--- Activity ---
Reproduce all of the records word for word, omitting the pictures.

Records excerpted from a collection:
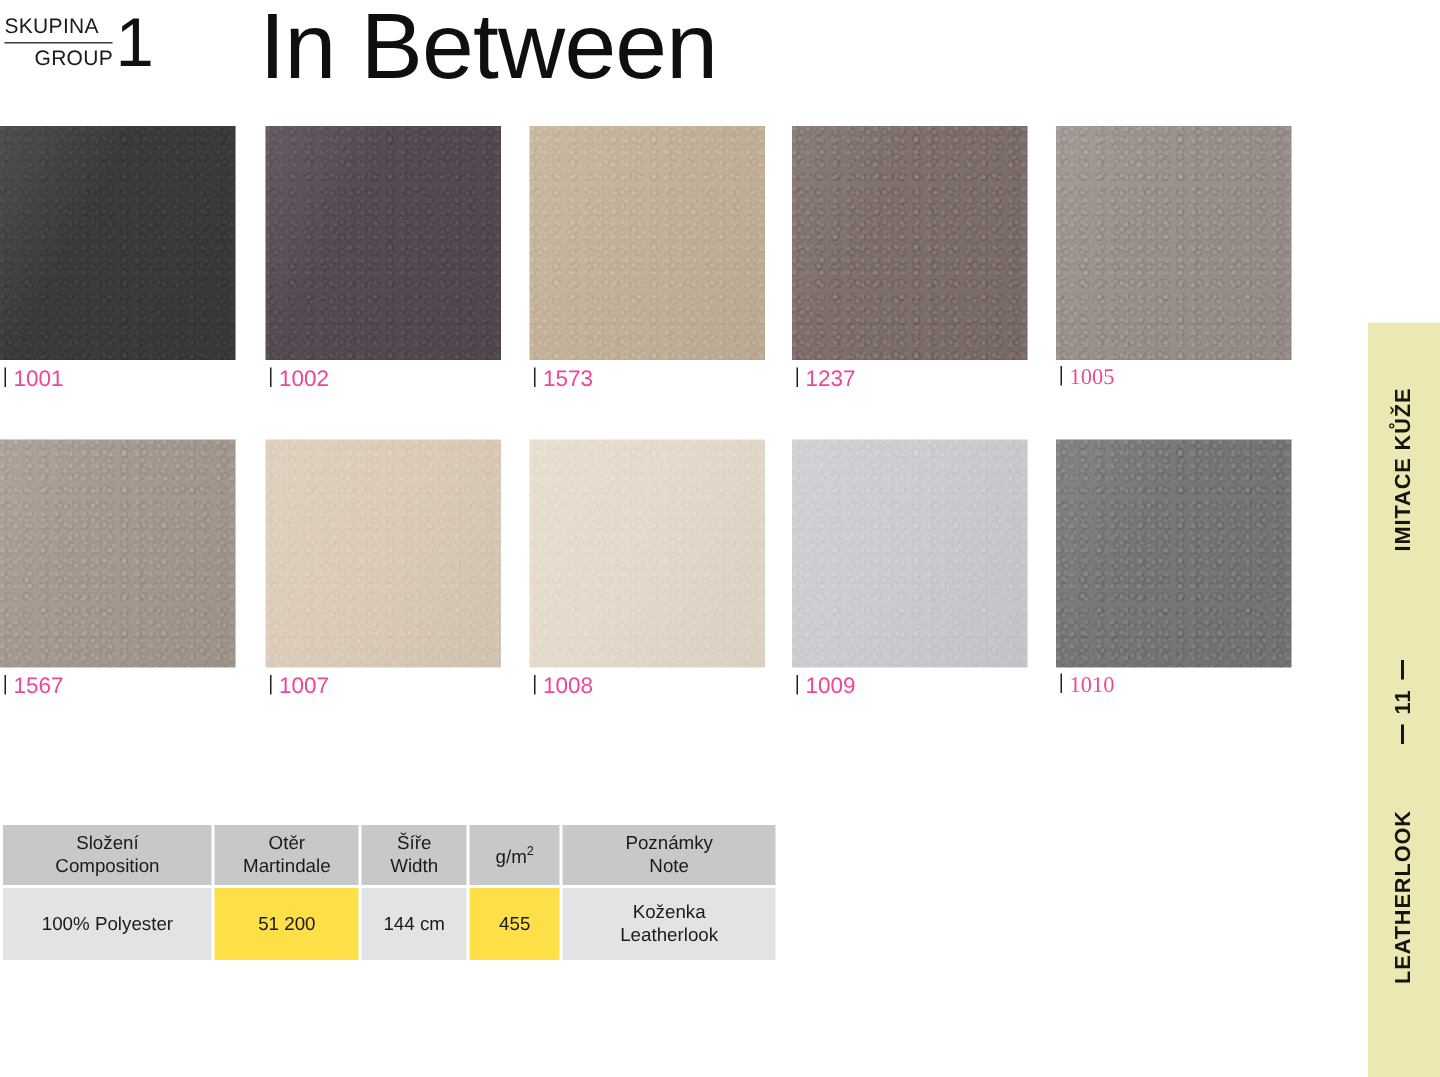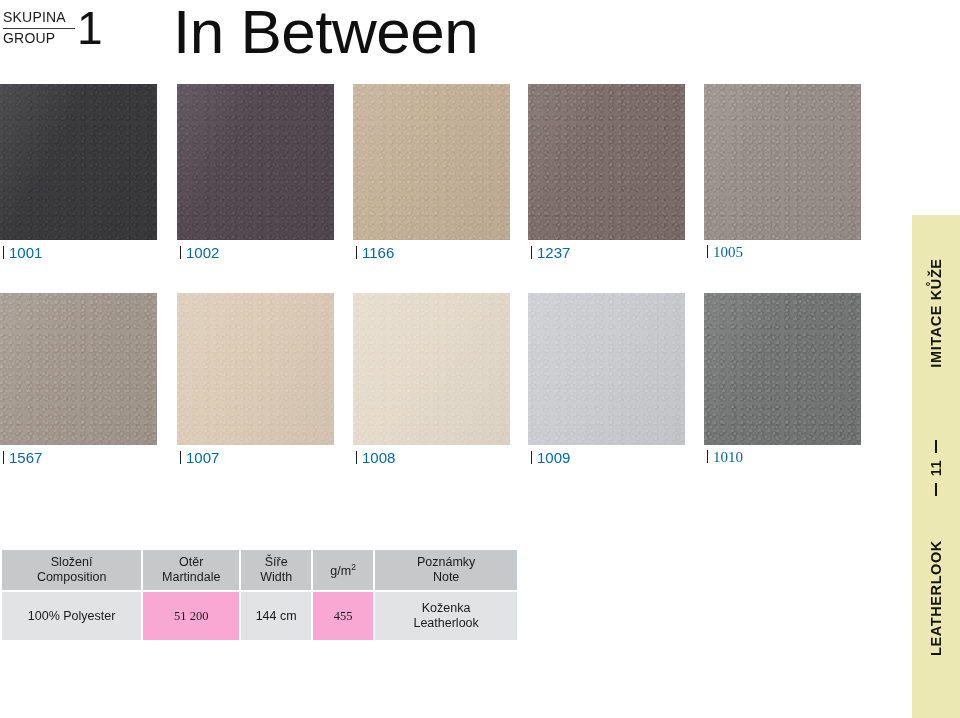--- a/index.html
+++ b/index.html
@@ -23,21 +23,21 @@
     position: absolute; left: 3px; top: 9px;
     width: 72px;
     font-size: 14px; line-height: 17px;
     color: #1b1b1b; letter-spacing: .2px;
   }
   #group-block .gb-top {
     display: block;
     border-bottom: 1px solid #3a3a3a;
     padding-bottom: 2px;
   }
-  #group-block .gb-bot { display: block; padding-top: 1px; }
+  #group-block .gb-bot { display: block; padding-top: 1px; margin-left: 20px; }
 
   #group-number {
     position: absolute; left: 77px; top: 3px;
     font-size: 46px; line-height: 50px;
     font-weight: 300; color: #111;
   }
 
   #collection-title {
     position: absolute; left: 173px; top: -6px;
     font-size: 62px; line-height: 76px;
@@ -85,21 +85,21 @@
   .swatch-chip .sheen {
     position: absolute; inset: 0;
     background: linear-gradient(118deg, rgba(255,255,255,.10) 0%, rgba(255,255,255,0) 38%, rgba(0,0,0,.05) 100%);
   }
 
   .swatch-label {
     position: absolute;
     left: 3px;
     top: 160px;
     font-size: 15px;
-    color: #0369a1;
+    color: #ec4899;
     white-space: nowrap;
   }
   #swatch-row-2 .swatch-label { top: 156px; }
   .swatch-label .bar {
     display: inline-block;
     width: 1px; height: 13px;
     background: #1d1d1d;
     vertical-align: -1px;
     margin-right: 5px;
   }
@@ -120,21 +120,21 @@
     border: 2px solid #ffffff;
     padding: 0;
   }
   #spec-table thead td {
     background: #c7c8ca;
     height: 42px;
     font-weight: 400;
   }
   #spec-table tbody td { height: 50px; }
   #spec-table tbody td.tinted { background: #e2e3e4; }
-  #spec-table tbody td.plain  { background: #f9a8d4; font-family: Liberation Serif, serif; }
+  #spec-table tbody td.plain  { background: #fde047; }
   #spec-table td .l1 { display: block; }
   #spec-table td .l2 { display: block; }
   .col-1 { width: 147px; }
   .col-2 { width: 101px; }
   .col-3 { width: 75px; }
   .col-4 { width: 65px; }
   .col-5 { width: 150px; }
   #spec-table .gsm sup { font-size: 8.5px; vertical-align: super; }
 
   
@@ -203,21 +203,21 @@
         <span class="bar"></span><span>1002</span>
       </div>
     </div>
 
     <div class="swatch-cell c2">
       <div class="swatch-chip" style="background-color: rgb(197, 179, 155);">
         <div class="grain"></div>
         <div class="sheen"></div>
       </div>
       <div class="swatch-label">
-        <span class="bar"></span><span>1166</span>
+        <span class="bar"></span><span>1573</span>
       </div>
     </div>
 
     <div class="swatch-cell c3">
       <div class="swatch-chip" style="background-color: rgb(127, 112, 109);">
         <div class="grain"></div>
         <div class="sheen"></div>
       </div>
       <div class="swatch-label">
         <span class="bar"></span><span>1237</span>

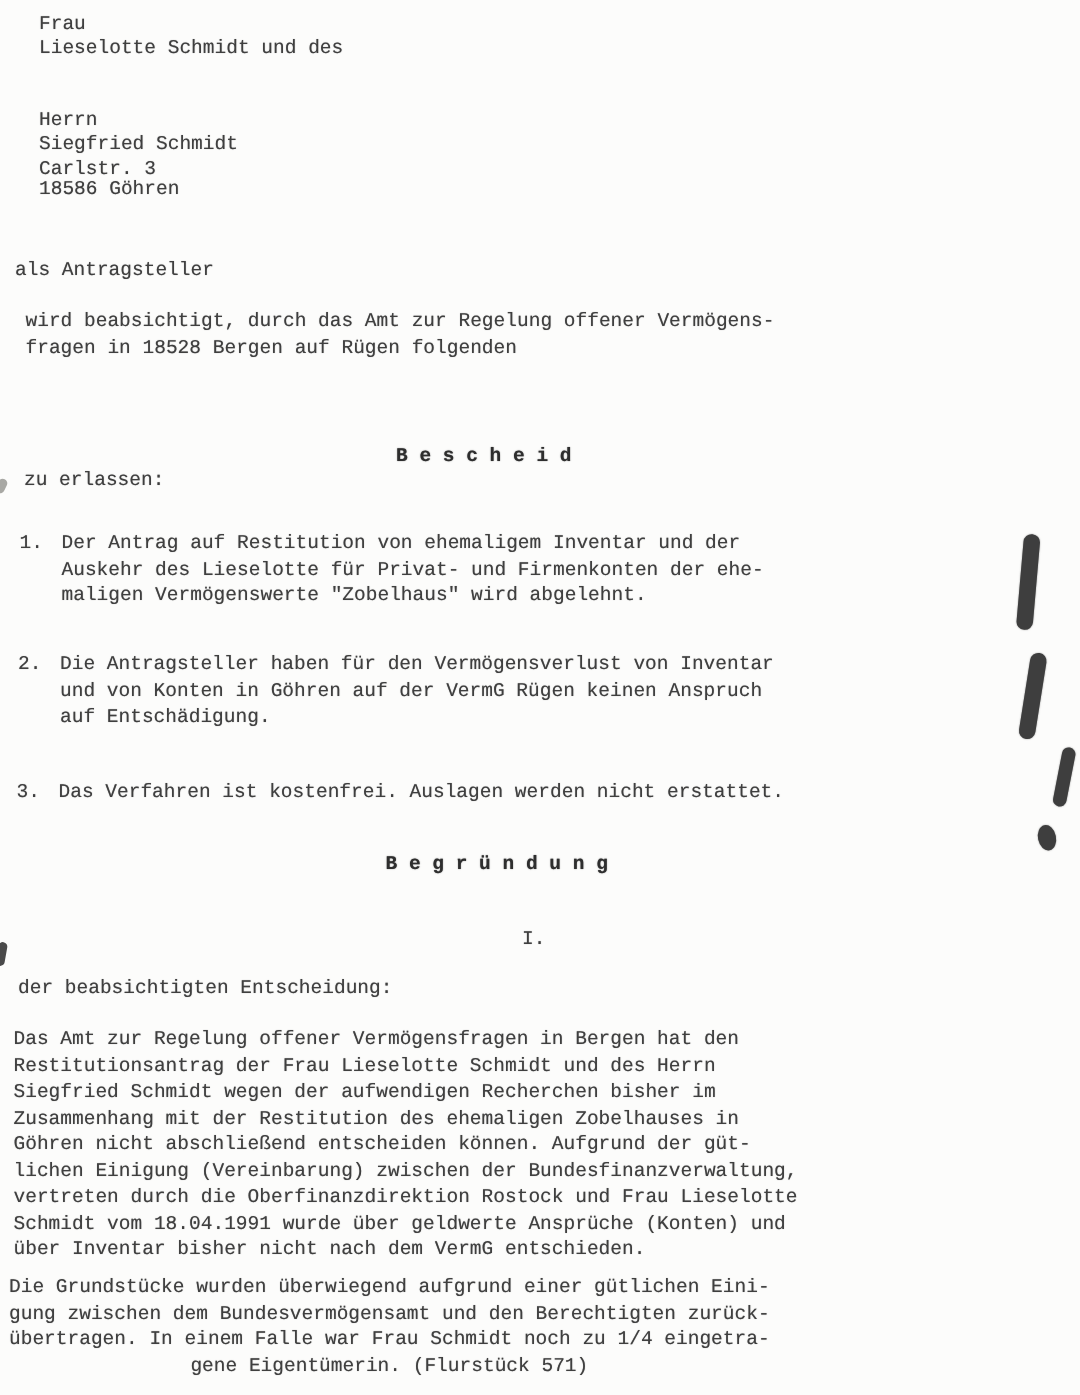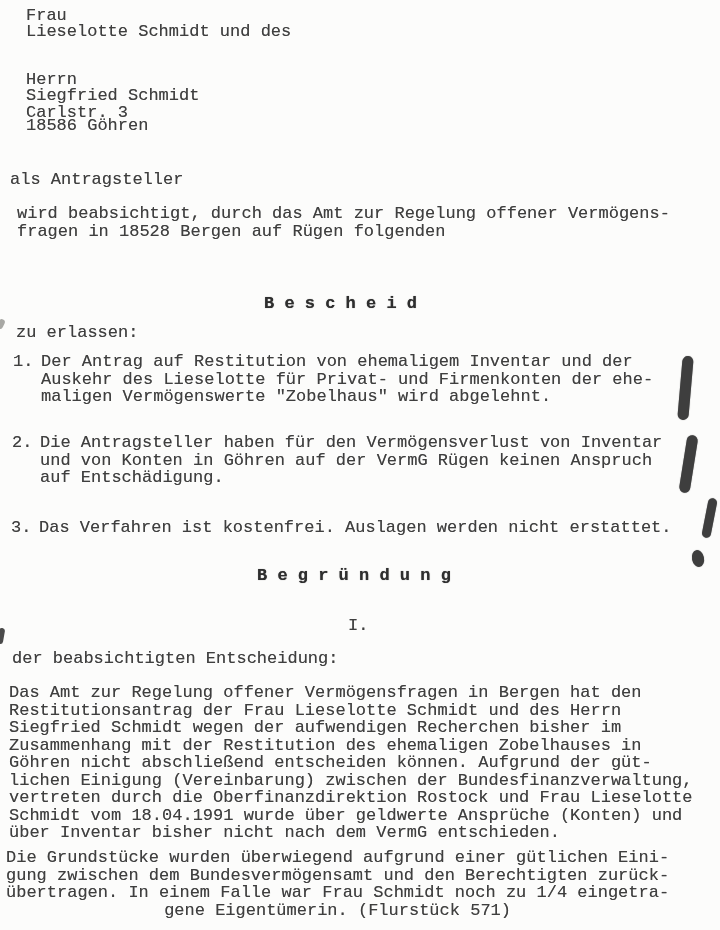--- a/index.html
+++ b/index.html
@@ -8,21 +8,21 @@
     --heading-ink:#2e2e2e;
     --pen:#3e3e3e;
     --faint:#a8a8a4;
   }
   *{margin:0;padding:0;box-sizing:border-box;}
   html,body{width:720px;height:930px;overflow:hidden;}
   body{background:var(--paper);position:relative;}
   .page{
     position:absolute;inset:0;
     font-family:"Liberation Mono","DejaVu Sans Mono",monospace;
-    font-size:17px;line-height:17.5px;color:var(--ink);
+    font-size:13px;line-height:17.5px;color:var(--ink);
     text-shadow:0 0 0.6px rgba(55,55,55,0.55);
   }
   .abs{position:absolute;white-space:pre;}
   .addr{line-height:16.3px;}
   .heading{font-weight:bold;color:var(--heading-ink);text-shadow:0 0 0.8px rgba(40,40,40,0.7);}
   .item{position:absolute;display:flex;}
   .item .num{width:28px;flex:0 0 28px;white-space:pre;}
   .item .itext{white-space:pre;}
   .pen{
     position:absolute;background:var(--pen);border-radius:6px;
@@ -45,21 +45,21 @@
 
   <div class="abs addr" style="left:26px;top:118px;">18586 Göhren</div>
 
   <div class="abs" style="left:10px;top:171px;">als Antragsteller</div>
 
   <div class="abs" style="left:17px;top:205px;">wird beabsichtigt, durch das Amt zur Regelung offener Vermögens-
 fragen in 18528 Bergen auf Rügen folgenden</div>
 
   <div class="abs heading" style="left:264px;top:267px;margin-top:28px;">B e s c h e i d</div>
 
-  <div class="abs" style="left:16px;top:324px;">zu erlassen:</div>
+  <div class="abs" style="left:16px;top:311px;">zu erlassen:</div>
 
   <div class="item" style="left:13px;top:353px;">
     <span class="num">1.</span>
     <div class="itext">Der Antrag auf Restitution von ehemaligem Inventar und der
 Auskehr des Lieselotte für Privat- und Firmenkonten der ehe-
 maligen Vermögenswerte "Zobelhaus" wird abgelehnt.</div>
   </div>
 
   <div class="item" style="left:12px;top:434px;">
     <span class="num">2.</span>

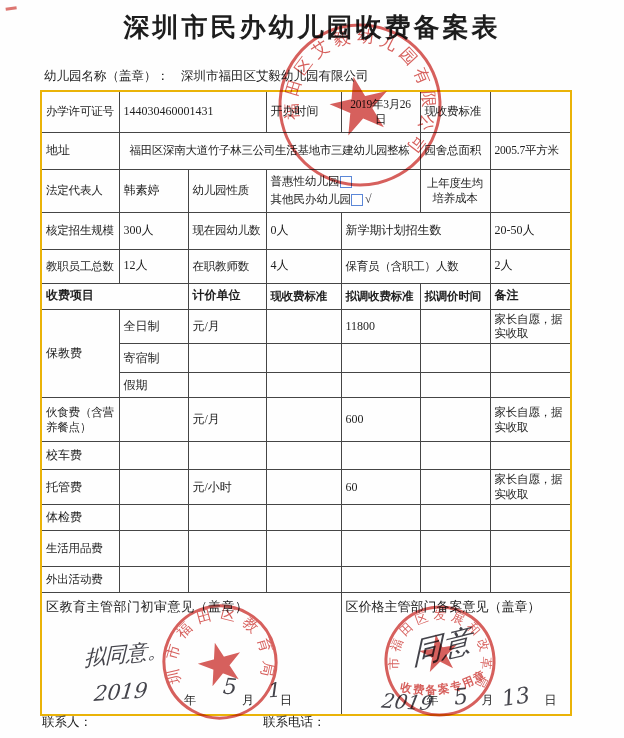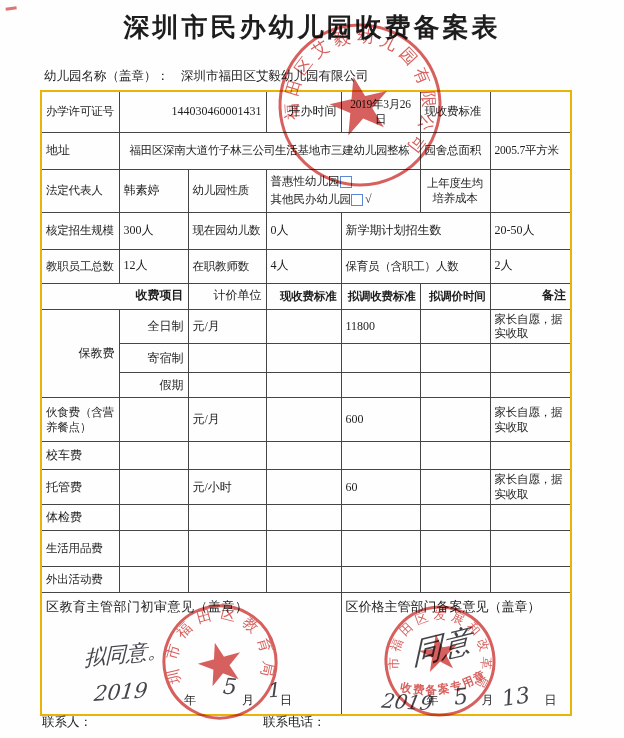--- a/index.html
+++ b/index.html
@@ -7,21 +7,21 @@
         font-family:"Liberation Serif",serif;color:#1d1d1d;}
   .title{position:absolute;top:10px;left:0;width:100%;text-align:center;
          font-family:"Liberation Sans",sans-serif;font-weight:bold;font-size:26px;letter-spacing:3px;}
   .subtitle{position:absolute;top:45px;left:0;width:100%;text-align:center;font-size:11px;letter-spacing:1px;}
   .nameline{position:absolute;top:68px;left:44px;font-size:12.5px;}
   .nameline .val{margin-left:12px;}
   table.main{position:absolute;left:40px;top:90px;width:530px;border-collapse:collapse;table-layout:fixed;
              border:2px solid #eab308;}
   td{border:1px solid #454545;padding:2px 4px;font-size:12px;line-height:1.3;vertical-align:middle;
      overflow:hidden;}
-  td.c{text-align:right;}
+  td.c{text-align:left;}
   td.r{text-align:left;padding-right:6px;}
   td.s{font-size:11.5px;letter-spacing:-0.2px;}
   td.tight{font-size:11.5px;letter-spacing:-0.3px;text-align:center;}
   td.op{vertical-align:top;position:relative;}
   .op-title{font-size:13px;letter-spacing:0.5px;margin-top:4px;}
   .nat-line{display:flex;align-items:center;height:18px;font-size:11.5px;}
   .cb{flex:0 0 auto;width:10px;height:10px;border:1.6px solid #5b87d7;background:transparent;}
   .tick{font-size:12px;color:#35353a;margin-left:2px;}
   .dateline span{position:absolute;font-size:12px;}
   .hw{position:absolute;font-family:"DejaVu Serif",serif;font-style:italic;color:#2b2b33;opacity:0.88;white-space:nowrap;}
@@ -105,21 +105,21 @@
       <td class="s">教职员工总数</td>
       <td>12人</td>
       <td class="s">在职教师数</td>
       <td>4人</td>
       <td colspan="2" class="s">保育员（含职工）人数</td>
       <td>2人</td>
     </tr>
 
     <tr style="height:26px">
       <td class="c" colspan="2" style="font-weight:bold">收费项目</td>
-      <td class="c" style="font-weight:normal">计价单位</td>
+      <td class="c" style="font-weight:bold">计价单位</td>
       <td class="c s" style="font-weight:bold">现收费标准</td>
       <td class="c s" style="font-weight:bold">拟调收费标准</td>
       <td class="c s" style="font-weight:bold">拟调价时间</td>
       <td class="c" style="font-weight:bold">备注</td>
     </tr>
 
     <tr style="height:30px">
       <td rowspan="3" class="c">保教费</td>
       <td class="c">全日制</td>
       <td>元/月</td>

--- Response to the task ---
--- a/index.html
+++ b/index.html
@@ -23,21 +23,21 @@
     position: absolute; left: 3px; top: 9px;
     width: 72px;
     font-size: 14px; line-height: 17px;
     color: #1b1b1b; letter-spacing: .2px;
   }
   #group-block .gb-top {
     display: block;
     border-bottom: 1px solid #3a3a3a;
     padding-bottom: 2px;
   }
-  #group-block .gb-bot { display: block; padding-top: 1px; }
+  #group-block .gb-bot { display: block; padding-top: 1px; margin-left: 20px; }
 
   #group-number {
     position: absolute; left: 77px; top: 3px;
     font-size: 46px; line-height: 50px;
     font-weight: 300; color: #111;
   }
 
   #collection-title {
     position: absolute; left: 173px; top: -6px;
     font-size: 62px; line-height: 76px;
@@ -85,21 +85,21 @@
   .swatch-chip .sheen {
     position: absolute; inset: 0;
     background: linear-gradient(118deg, rgba(255,255,255,.10) 0%, rgba(255,255,255,0) 38%, rgba(0,0,0,.05) 100%);
   }
 
   .swatch-label {
     position: absolute;
     left: 3px;
     top: 160px;
     font-size: 15px;
-    color: #0369a1;
+    color: #ec4899;
     white-space: nowrap;
   }
   #swatch-row-2 .swatch-label { top: 156px; }
   .swatch-label .bar {
     display: inline-block;
     width: 1px; height: 13px;
     background: #1d1d1d;
     vertical-align: -1px;
     margin-right: 5px;
   }
@@ -120,21 +120,21 @@
     border: 2px solid #ffffff;
     padding: 0;
   }
   #spec-table thead td {
     background: #c7c8ca;
     height: 42px;
     font-weight: 400;
   }
   #spec-table tbody td { height: 50px; }
   #spec-table tbody td.tinted { background: #e2e3e4; }
-  #spec-table tbody td.plain  { background: #f9a8d4; font-family: Liberation Serif, serif; }
+  #spec-table tbody td.plain  { background: #fde047; }
   #spec-table td .l1 { display: block; }
   #spec-table td .l2 { display: block; }
   .col-1 { width: 147px; }
   .col-2 { width: 101px; }
   .col-3 { width: 75px; }
   .col-4 { width: 65px; }
   .col-5 { width: 150px; }
   #spec-table .gsm sup { font-size: 8.5px; vertical-align: super; }
 
   
@@ -203,21 +203,21 @@
         <span class="bar"></span><span>1002</span>
       </div>
     </div>
 
     <div class="swatch-cell c2">
       <div class="swatch-chip" style="background-color: rgb(197, 179, 155);">
         <div class="grain"></div>
         <div class="sheen"></div>
       </div>
       <div class="swatch-label">
-        <span class="bar"></span><span>1166</span>
+        <span class="bar"></span><span>1573</span>
       </div>
     </div>
 
     <div class="swatch-cell c3">
       <div class="swatch-chip" style="background-color: rgb(127, 112, 109);">
         <div class="grain"></div>
         <div class="sheen"></div>
       </div>
       <div class="swatch-label">
         <span class="bar"></span><span>1237</span>

--- a/index.html
+++ b/index.html
@@ -8,21 +8,21 @@
     --heading-ink:#2e2e2e;
     --pen:#3e3e3e;
     --faint:#a8a8a4;
   }
   *{margin:0;padding:0;box-sizing:border-box;}
   html,body{width:720px;height:930px;overflow:hidden;}
   body{background:var(--paper);position:relative;}
   .page{
     position:absolute;inset:0;
     font-family:"Liberation Mono","DejaVu Sans Mono",monospace;
-    font-size:17px;line-height:17.5px;color:var(--ink);
+    font-size:13px;line-height:17.5px;color:var(--ink);
     text-shadow:0 0 0.6px rgba(55,55,55,0.55);
   }
   .abs{position:absolute;white-space:pre;}
   .addr{line-height:16.3px;}
   .heading{font-weight:bold;color:var(--heading-ink);text-shadow:0 0 0.8px rgba(40,40,40,0.7);}
   .item{position:absolute;display:flex;}
   .item .num{width:28px;flex:0 0 28px;white-space:pre;}
   .item .itext{white-space:pre;}
   .pen{
     position:absolute;background:var(--pen);border-radius:6px;
@@ -45,21 +45,21 @@
 
   <div class="abs addr" style="left:26px;top:118px;">18586 Göhren</div>
 
   <div class="abs" style="left:10px;top:171px;">als Antragsteller</div>
 
   <div class="abs" style="left:17px;top:205px;">wird beabsichtigt, durch das Amt zur Regelung offener Vermögens-
 fragen in 18528 Bergen auf Rügen folgenden</div>
 
   <div class="abs heading" style="left:264px;top:267px;margin-top:28px;">B e s c h e i d</div>
 
-  <div class="abs" style="left:16px;top:324px;">zu erlassen:</div>
+  <div class="abs" style="left:16px;top:311px;">zu erlassen:</div>
 
   <div class="item" style="left:13px;top:353px;">
     <span class="num">1.</span>
     <div class="itext">Der Antrag auf Restitution von ehemaligem Inventar und der
 Auskehr des Lieselotte für Privat- und Firmenkonten der ehe-
 maligen Vermögenswerte "Zobelhaus" wird abgelehnt.</div>
   </div>
 
   <div class="item" style="left:12px;top:434px;">
     <span class="num">2.</span>

--- a/index.html
+++ b/index.html
@@ -7,21 +7,21 @@
         font-family:"Liberation Serif",serif;color:#1d1d1d;}
   .title{position:absolute;top:10px;left:0;width:100%;text-align:center;
          font-family:"Liberation Sans",sans-serif;font-weight:bold;font-size:26px;letter-spacing:3px;}
   .subtitle{position:absolute;top:45px;left:0;width:100%;text-align:center;font-size:11px;letter-spacing:1px;}
   .nameline{position:absolute;top:68px;left:44px;font-size:12.5px;}
   .nameline .val{margin-left:12px;}
   table.main{position:absolute;left:40px;top:90px;width:530px;border-collapse:collapse;table-layout:fixed;
              border:2px solid #eab308;}
   td{border:1px solid #454545;padding:2px 4px;font-size:12px;line-height:1.3;vertical-align:middle;
      overflow:hidden;}
-  td.c{text-align:right;}
+  td.c{text-align:left;}
   td.r{text-align:left;padding-right:6px;}
   td.s{font-size:11.5px;letter-spacing:-0.2px;}
   td.tight{font-size:11.5px;letter-spacing:-0.3px;text-align:center;}
   td.op{vertical-align:top;position:relative;}
   .op-title{font-size:13px;letter-spacing:0.5px;margin-top:4px;}
   .nat-line{display:flex;align-items:center;height:18px;font-size:11.5px;}
   .cb{flex:0 0 auto;width:10px;height:10px;border:1.6px solid #5b87d7;background:transparent;}
   .tick{font-size:12px;color:#35353a;margin-left:2px;}
   .dateline span{position:absolute;font-size:12px;}
   .hw{position:absolute;font-family:"DejaVu Serif",serif;font-style:italic;color:#2b2b33;opacity:0.88;white-space:nowrap;}
@@ -105,21 +105,21 @@
       <td class="s">教职员工总数</td>
       <td>12人</td>
       <td class="s">在职教师数</td>
       <td>4人</td>
       <td colspan="2" class="s">保育员（含职工）人数</td>
       <td>2人</td>
     </tr>
 
     <tr style="height:26px">
       <td class="c" colspan="2" style="font-weight:bold">收费项目</td>
-      <td class="c" style="font-weight:normal">计价单位</td>
+      <td class="c" style="font-weight:bold">计价单位</td>
       <td class="c s" style="font-weight:bold">现收费标准</td>
       <td class="c s" style="font-weight:bold">拟调收费标准</td>
       <td class="c s" style="font-weight:bold">拟调价时间</td>
       <td class="c" style="font-weight:bold">备注</td>
     </tr>
 
     <tr style="height:30px">
       <td rowspan="3" class="c">保教费</td>
       <td class="c">全日制</td>
       <td>元/月</td>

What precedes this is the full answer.